NYFF: Sing the Electric "Steve Jobs"

Reporting from the ongoing New York Film Festival here is Jason on Oscar hopeful "Steve Jobs".

It should surprise no one that a movie directed by Danny Boyle and written by Aaron Sorkin is all about rhythm. The rhythm is established at the start (and Steve Jobs runs zero to sixty so you'd best get a grip quick) and pulses outwards like the blink of a cursor, or a techno beat. You could probably set your watch to it... if you were a maniacal math genius who could work out the exact algorithm they're working off of. 

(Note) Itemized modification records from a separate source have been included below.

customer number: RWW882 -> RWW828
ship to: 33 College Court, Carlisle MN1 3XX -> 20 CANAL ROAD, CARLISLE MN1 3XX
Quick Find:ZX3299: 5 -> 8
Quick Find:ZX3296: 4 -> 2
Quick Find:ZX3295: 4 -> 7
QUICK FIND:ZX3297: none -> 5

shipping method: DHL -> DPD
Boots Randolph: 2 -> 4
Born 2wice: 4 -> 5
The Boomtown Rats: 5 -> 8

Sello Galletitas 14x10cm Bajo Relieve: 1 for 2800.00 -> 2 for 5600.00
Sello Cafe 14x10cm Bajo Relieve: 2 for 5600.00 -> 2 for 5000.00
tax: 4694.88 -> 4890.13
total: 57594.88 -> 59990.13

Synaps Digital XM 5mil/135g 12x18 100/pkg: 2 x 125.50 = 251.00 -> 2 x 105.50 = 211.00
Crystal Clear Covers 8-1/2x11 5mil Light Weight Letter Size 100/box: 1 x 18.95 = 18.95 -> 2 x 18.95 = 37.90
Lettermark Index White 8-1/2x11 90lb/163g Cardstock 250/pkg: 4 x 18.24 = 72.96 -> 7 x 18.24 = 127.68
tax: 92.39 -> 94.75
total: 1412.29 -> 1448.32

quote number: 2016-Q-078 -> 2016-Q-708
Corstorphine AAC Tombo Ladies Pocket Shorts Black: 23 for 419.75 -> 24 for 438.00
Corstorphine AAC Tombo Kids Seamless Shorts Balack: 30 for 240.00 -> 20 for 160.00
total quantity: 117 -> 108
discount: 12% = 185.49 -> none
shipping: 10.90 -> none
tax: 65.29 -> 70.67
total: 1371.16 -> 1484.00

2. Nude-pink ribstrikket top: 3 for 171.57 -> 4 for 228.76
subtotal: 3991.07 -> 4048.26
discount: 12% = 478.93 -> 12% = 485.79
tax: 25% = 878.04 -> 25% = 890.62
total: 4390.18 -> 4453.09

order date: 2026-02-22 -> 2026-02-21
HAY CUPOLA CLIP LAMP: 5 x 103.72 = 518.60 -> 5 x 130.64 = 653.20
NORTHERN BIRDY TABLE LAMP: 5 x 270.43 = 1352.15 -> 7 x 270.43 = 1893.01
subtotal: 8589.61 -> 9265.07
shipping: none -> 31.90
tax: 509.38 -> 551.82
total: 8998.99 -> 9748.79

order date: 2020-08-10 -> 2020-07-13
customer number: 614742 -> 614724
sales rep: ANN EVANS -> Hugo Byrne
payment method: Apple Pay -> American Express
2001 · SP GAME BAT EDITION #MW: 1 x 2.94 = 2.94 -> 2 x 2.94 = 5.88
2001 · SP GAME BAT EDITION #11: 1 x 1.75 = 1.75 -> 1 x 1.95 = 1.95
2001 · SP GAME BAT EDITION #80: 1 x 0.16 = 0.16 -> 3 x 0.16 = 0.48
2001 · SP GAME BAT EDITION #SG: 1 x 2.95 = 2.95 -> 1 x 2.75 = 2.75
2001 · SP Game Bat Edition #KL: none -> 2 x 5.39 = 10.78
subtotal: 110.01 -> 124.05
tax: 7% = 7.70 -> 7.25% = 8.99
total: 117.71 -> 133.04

The new film is structured around three events in Jobs professional life: his first presentation of his Macintosh computer in 1984; the "perfect black cube" of the NeXT machine in 1988 after he was fired from Apple; and his triumphant return to the company a decade later with the crayola-tinted iMac every girl in my college dorm owned. Within each chapter, there are a series of sonnets of sorts, devoted to the folks in his life - his daughter, his work-wife, his boss, so on. The pieces shift once the rhythm is established, but structurally speaking the film is rigorous, in a (and I do not use these words lightly) soul-pleasing kind of way. Once you find your way in to Steve Jobs, there's this satisfaction in expectations, and the massaging thereof. [More...]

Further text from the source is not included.